The “Choice Scholarship Pilot Program,” offered tuition vouchers worth $4575 to 500 students to spend at private, mostly religious schools. For the purposes of obtaining state per-pupil educational funds, Douglas County still counted these children as “public school students” attending an imaginary school that exists only on paper. In reality, the voucher money was spent at district-approved “Private School Partners.” As of the filing of the lawsuit, 18 of the 23 approved Private School Partners are religious.

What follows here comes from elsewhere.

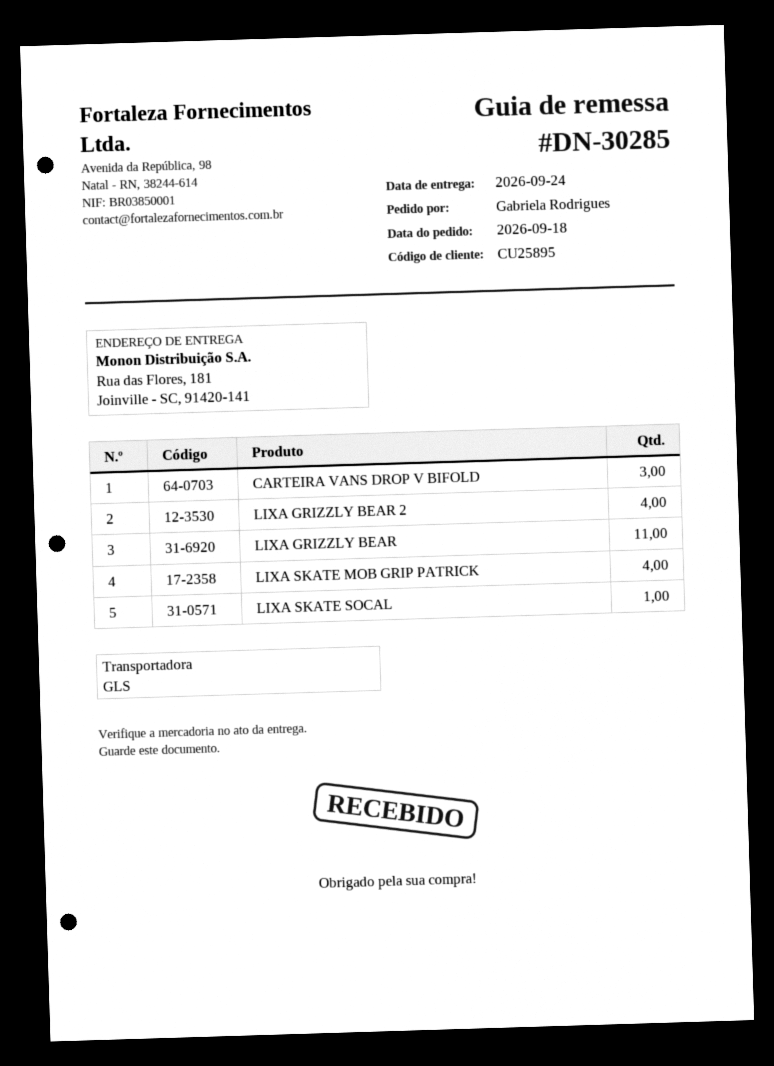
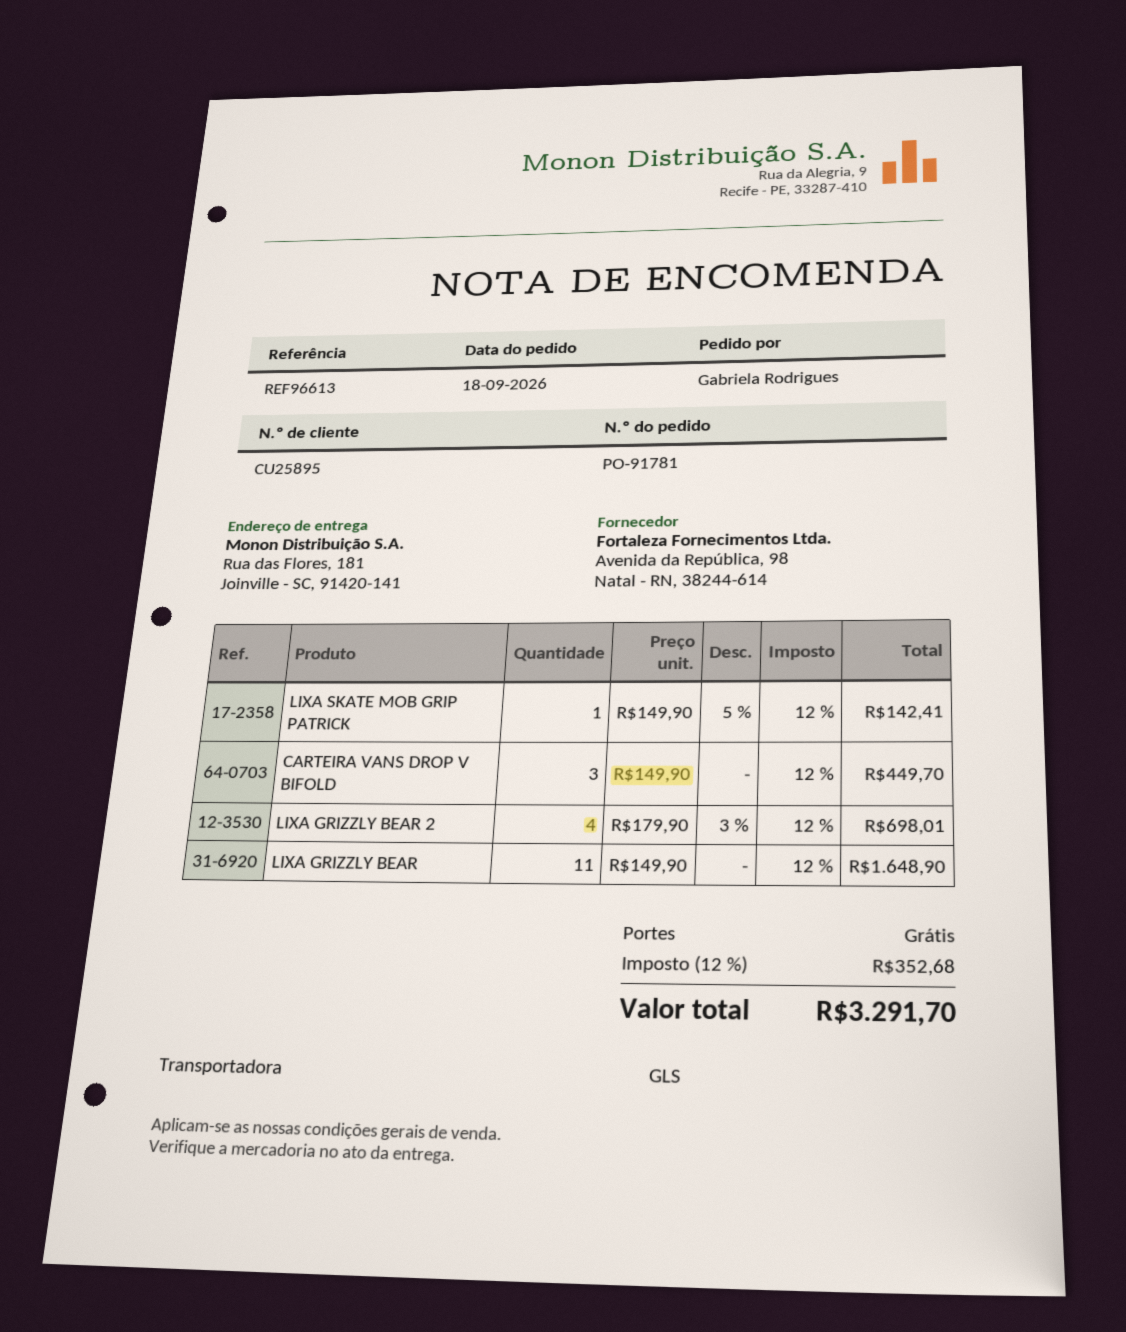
LIXA SKATE MOB GRIP PATRICK: 4 -> 1
LIXA SKATE SOCAL: 1 -> none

“By paying for students to attend religious schools, the state was unconstitutionally promoting and subsidizing particular faiths,” said Heather Weaver, director of the ACLU Program on Freedom of Religion and Belief “It’s particularly disturbing that the state would not only pay for students to attend these private institutions, but insist on continuing to count them as public school students. We are glad that the court put a stop to this misguided program.”

The lawsuit argues that the voucher plan violates the Colorado Constitution’s religious liberty provisions, which bar the appropriation of public funds to religious schools. The lawsuit also claims that the program violates Colorado constitutional provisions and statutes that require educational funds to pay for public education and remain under government control.

“The evidence overwhelmingly demonstrated that the voucher program illegally uses taxpayer money to promote religion and that it provides virtually no meaningful choice to families who don’t want to put their children in religious schools,” said Alex J. Luchenitser, senior litigation counsel for Americans United. “It’s hardly a choice when the overwhelming majority of private schools participating in the program are religious.”

“When I pay my taxes, I want to be sure that my money is benefitting all Coloradans, not just those of a particular faith,” said plaintiff James LaRue. “This ruling confirms that our taxpayer dollars should be used to give all of Colorado’s schoolchildren an equal chance at a good education.”